In the post-World War II years, the United States made a national commitment to research funding. The National Science Foundation was established in 1950; in 1965, the National Endowment for the Humanities was founded; and the National Endowment for the Arts was created the same year.
As the United States made positive commitments to supporting research and scholarship as national policy, notably absent was the founding of a National Endowment for the Social Sciences. As the American Political Science Association Task Force’s work on Interdisciplinarity observed, private foundations were the initial source of funding for political science research in the immediate postwar era, with the “paramount … desire to create a vehicle for promoting large-scale lasting social change” (87), with the Russell Sage, Ford, and Rockefeller Foundations among the most prominent.
The challenge, however, of promoting social and political change was addressed by incorporating political science into the National Science Foundation, under the Directorate of Social, Behavioral, and Economic Sciences (SBE), under which Political Science is a Program in the Division of Social and Economic Sciences (SES; as are Decision Sciences, Economics, Law and Society, and Sociology, among others).
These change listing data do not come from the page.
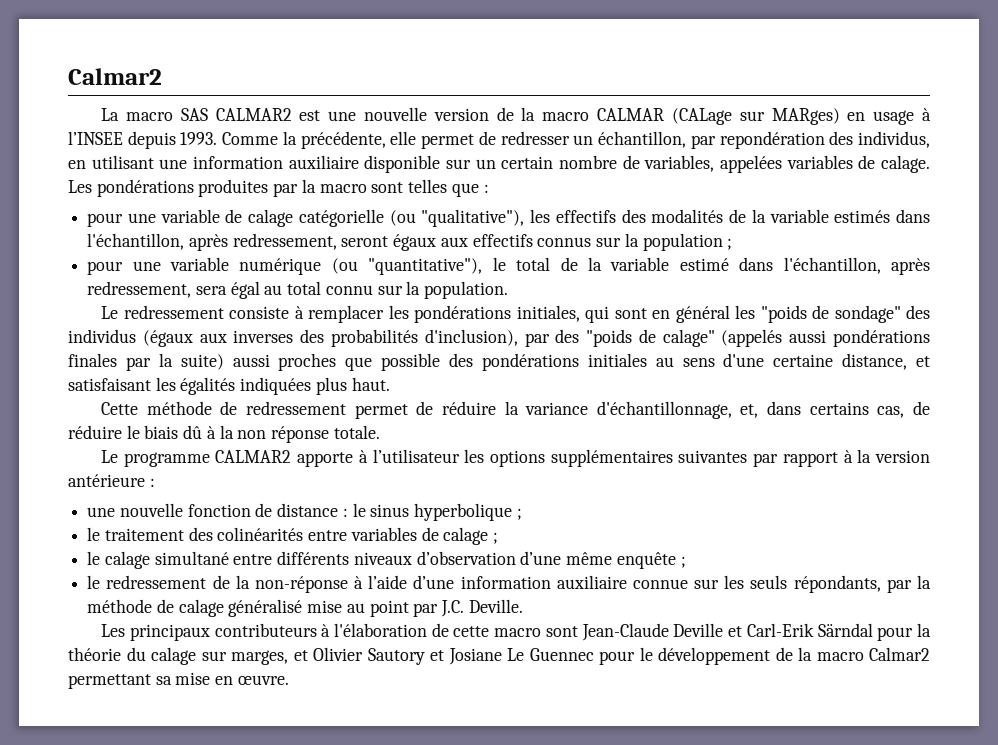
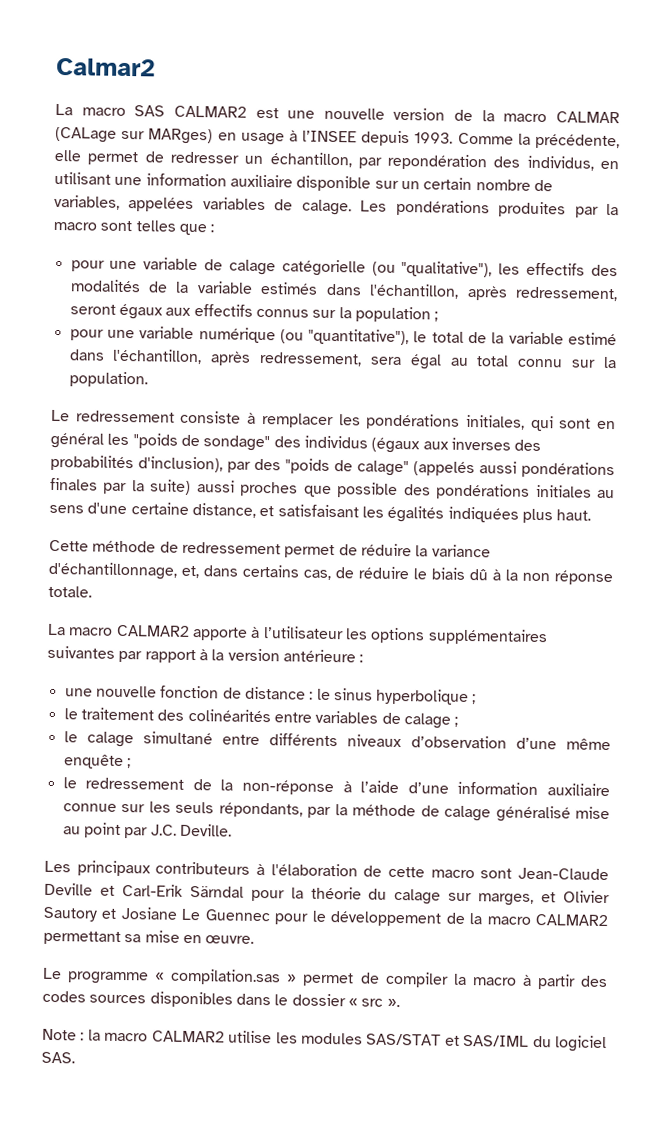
- Le programme CALMAR2 apporte à l’utilisateur les options supplémentaires suivantes par rapport à la version antérieure :
+ La macro CALMAR2 apporte à l’utilisateur les options supplémentaires suivantes par rapport à la version antérieure :
- Les principaux contributeurs à l'élaboration de cette macro sont Jean-Claude Deville et Carl-Erik Särndal pour la théorie du calage sur marges, et Olivier Sautory et Josiane Le Guennec pour le développement de la macro Calmar2 permettant sa mise en œuvre.
+ Les principaux contributeurs à l'élaboration de cette macro sont Jean-Claude Deville et Carl-Erik Särndal pour la théorie du calage sur marges, et Olivier Sautory et Josiane Le Guennec pour le développement de la macro CALMAR2 permettant sa mise en œuvre.
+ Le programme « compilation.sas » permet de compiler la macro à partir des codes sources disponibles dans le dossier « src ».
+ Note : la macro CALMAR2 utilise les modules SAS/STAT et SAS/IML du logiciel SAS.

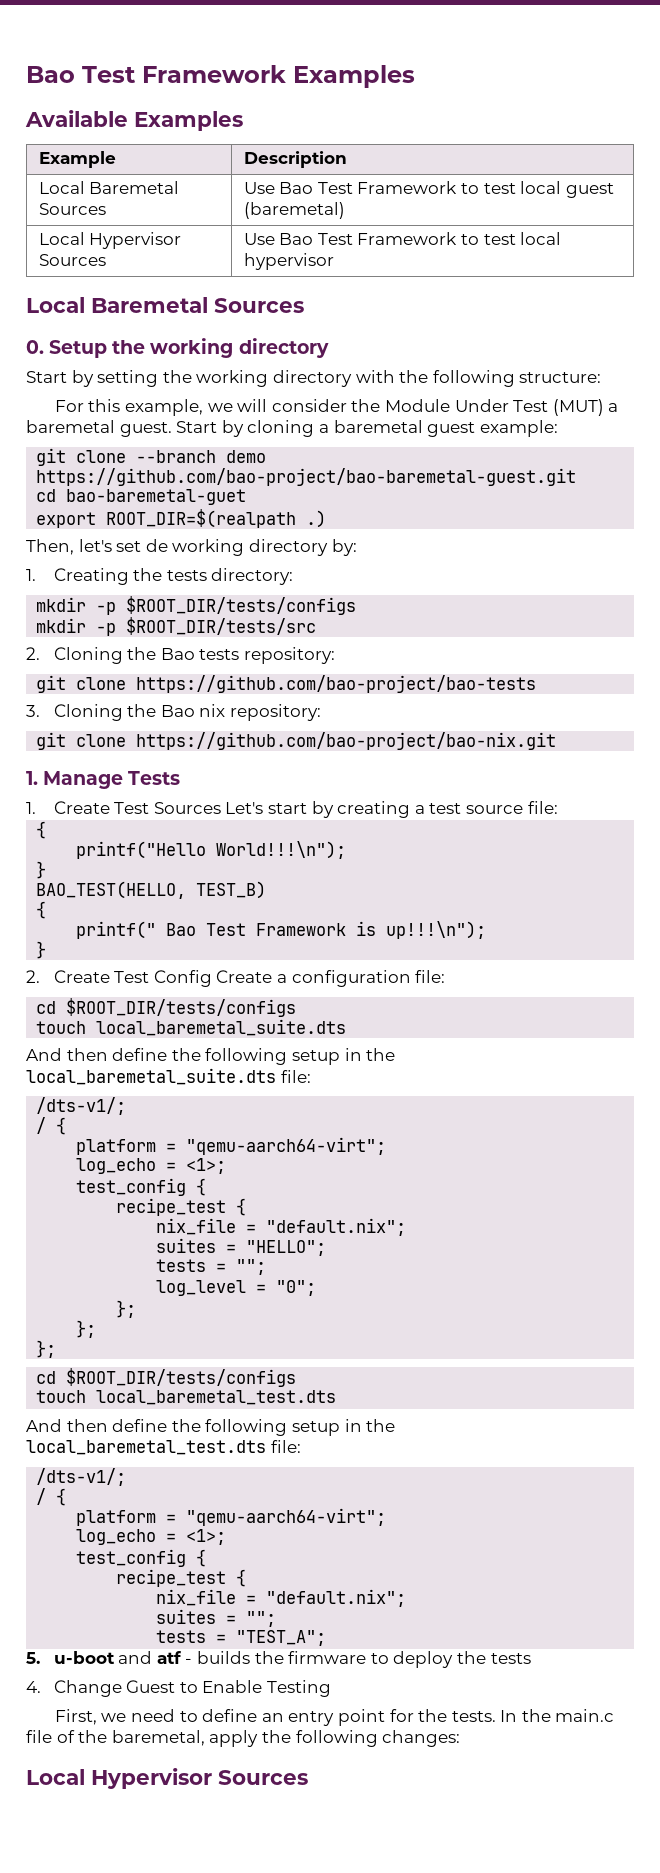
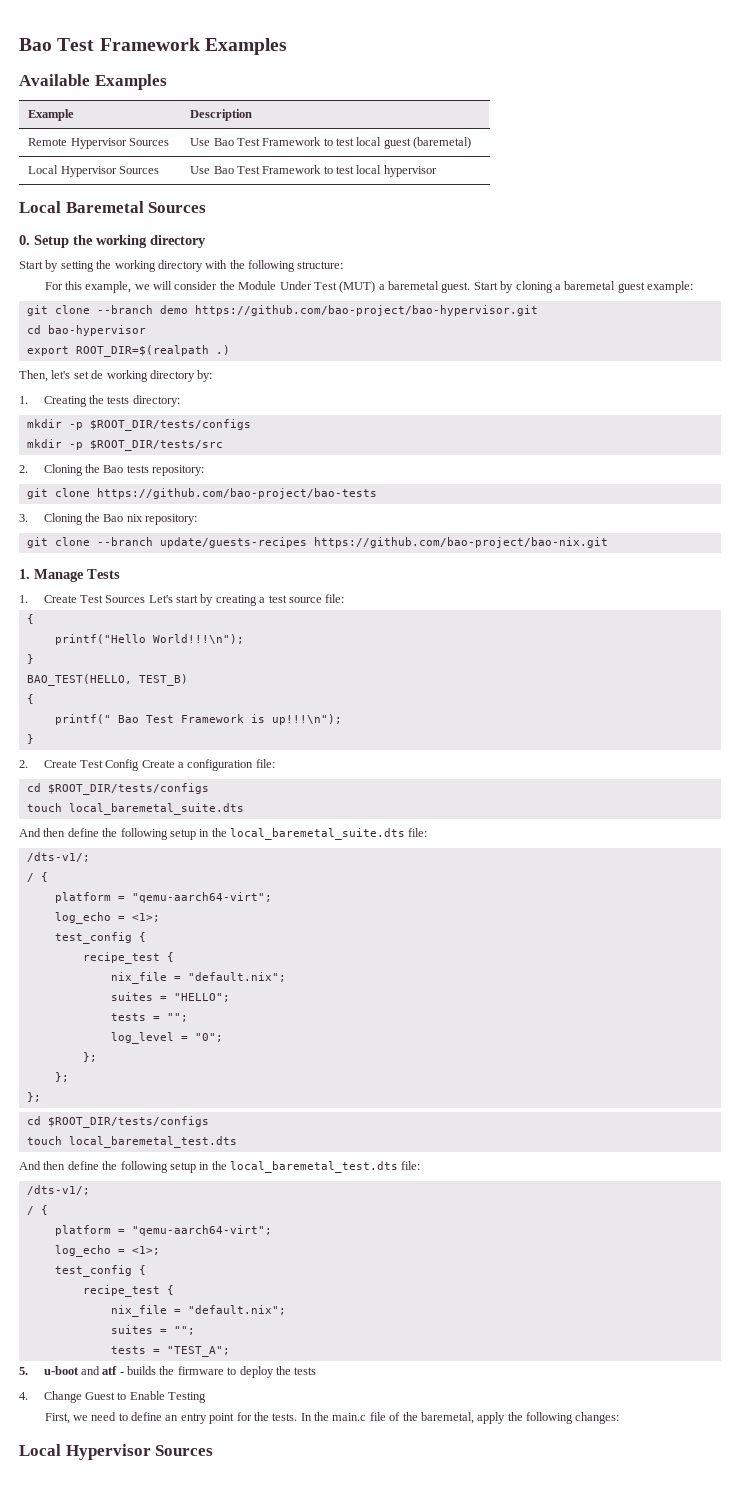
- Local Baremetal Sources | Use Bao Test Framework to test local guest (baremetal)
+ Remote Hypervisor Sources | Use Bao Test Framework to test local guest (baremetal)
- git clone --branch demo https://github.com/bao-project/bao-baremetal-guest.git
- cd bao-baremetal-guet
+ git clone --branch demo https://github.com/bao-project/bao-hypervisor.git
+ cd bao-hypervisor
- git clone https://github.com/bao-project/bao-nix.git
+ git clone --branch update/guests-recipes https://github.com/bao-project/bao-nix.git

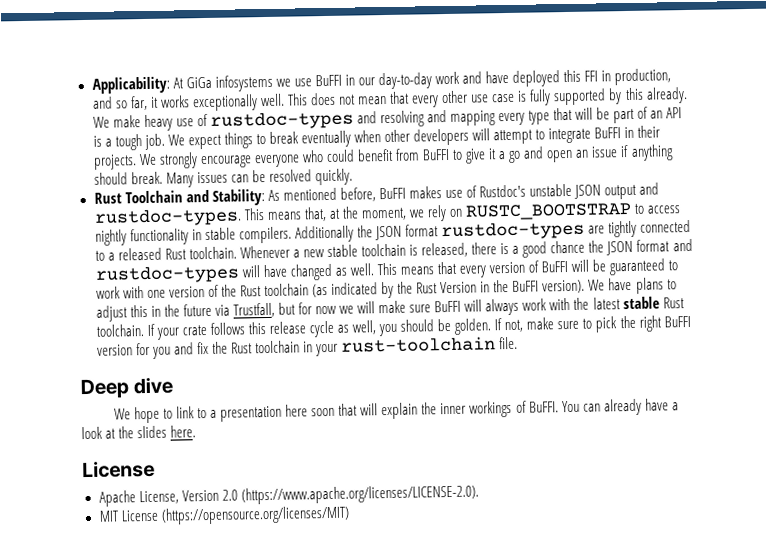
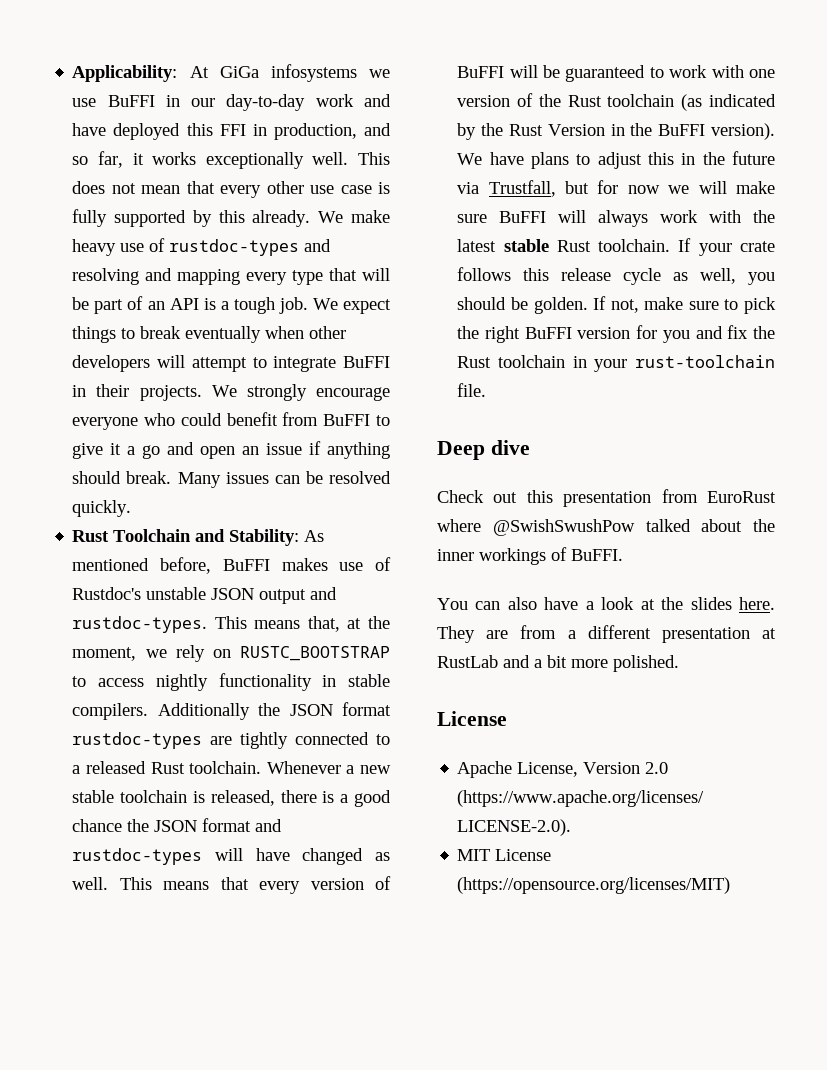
- We hope to link to a presentation here soon that will explain the inner workings of BuFFI. You can already have a look at the slides here.
+ Check out this presentation from EuroRust where @SwishSwushPow talked about the inner workings of BuFFI.
+ You can also have a look at the slides here. They are from a different presentation at RustLab and a bit more polished.

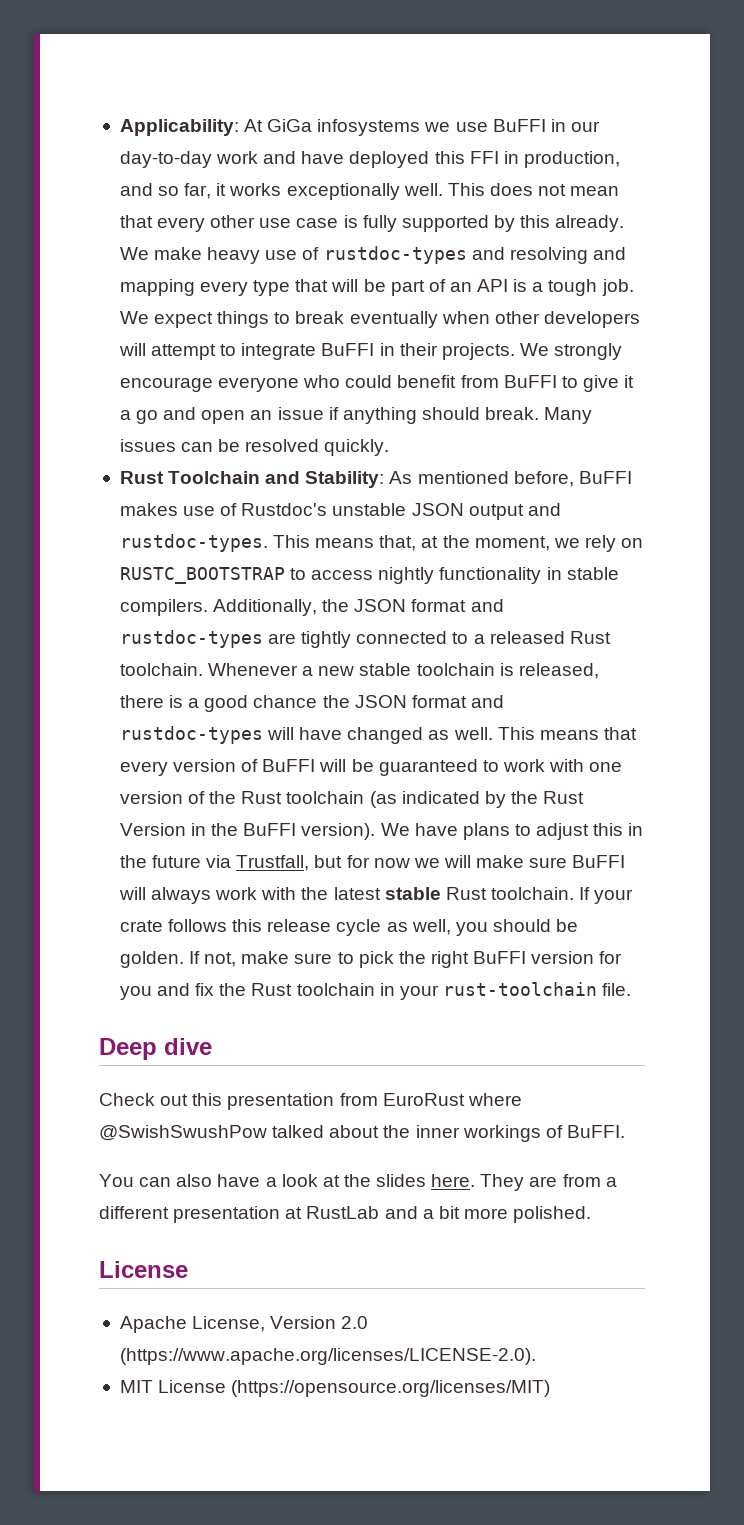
- Additionally the JSON format rustdoc-types are tightly connected to a released Rust toolchain.
+ Additionally, the JSON format and rustdoc-types are tightly connected to a released Rust toolchain.

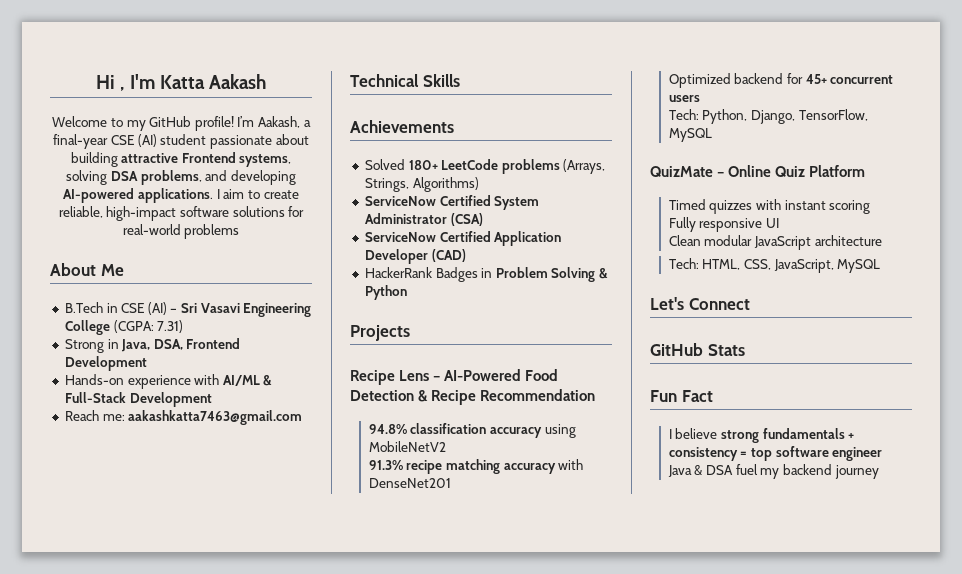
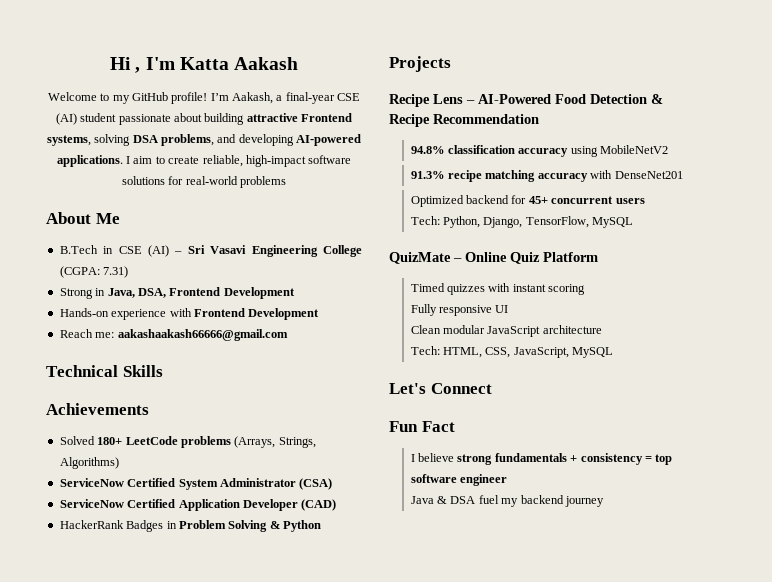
- Hands-on experience with AI/ML & Full-Stack Development
+ Hands-on experience with Frontend Development
- Reach me: aakashkatta7463@gmail.com
+ Reach me: aakashaakash66666@gmail.com
- GitHub Stats

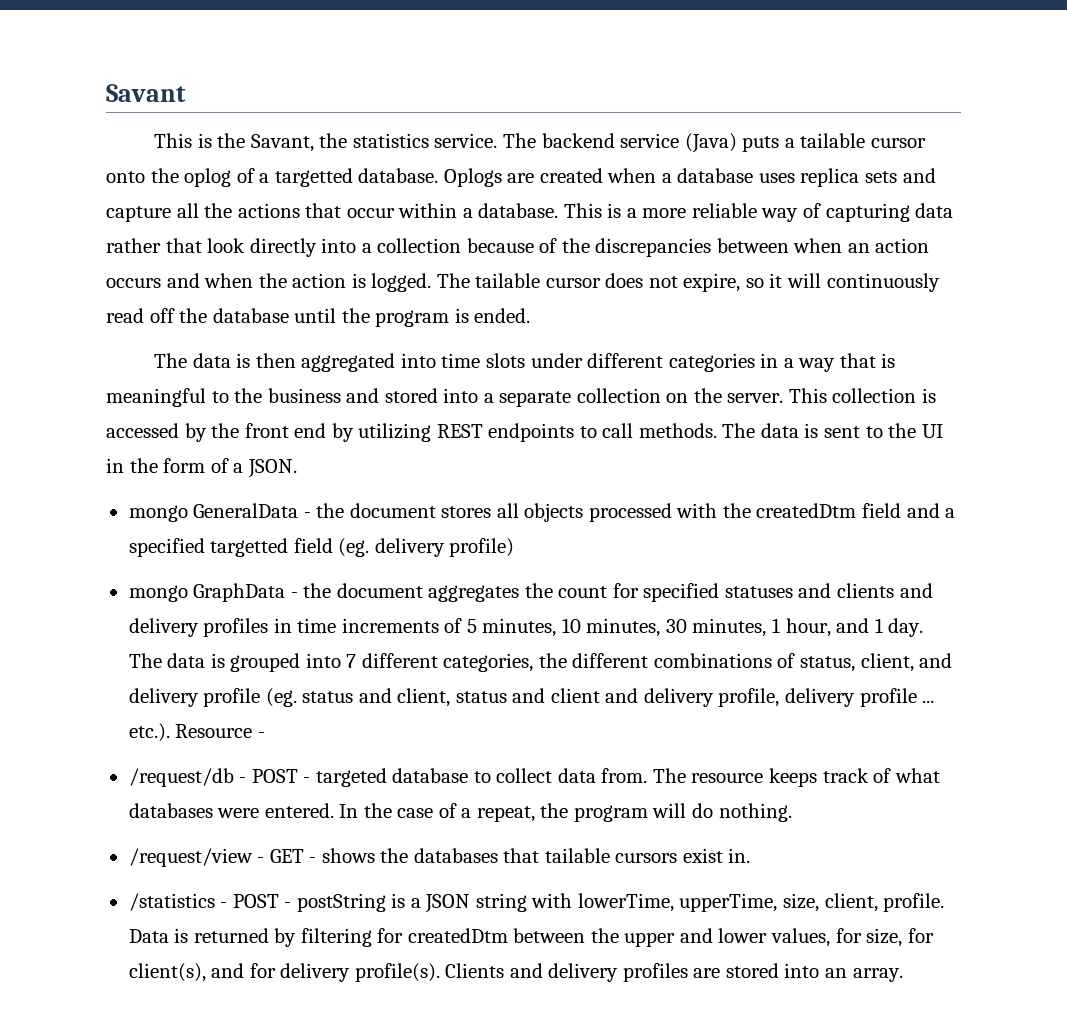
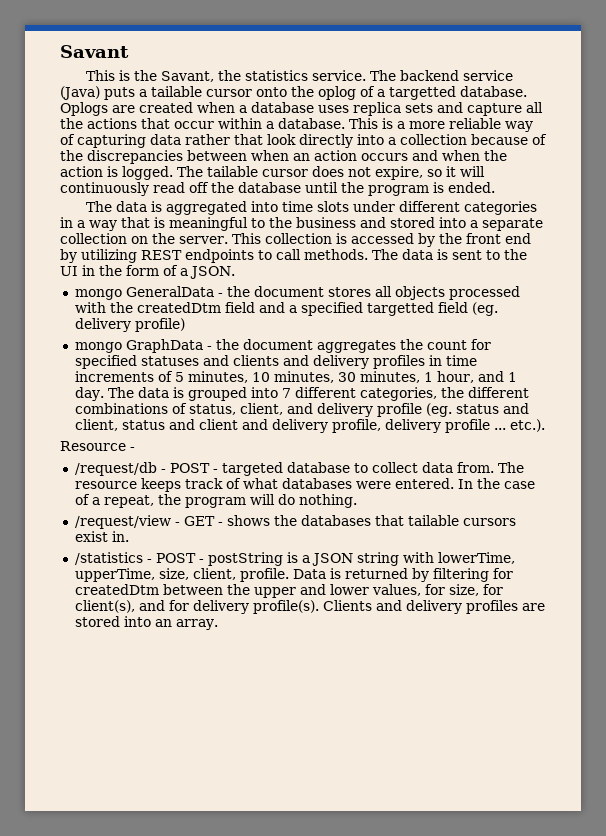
- The data is then aggregated into time slots under different categories in a way that is meaningful to the business and stored into a separate collection on the server.
+ The data is aggregated into time slots under different categories in a way that is meaningful to the business and stored into a separate collection on the server.
- The data is grouped into 7 different categories, the different combinations of status, client, and delivery profile (eg. status and client, status and client and delivery profile, delivery profile ... etc.). Resource -
+ The data is grouped into 7 different categories, the different combinations of status, client, and delivery profile (eg. status and client, status and client and delivery profile, delivery profile ... etc.).
+ Resource -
Despite the absence of a free-standing National Endowment for the Social Sciences, the need for vigorous and rigorous social science is evident. As Glenn Seaborg, the head of the Atomic Energy Commission, told a Senate committee at a hearing concerning the creation of the NEH: “We cannot afford to drift physically, morally, or esthetically in a world in which the current moves so rapidly perhaps toward an abyss. Science and technology are providing us with the means to travel swiftly. But what course do we take? This is the question that no computer can answer.”
There are, however, major questions that political science, and the social sciences, can answer. Political science asks questions, for example, about human agency in politics, about the consequences of political decisions and policies, about the best form of a national legislature, about resolving collective action challenges to global problems. Political science answers these questions, through policy research, area studies, political theorizing, and sophisticated empirical research undertaken with clear standards of organization and evaluation. As the MIT Department of Political Science states, “Societies in all regions of the world face unprecedented challenges. Globalization and economic uncertainty, immigration, asymmetric security threats, energy dependence and the environment, health care provision, poverty, and polarization of electorates are among the issues that test our understanding of how human communities function.”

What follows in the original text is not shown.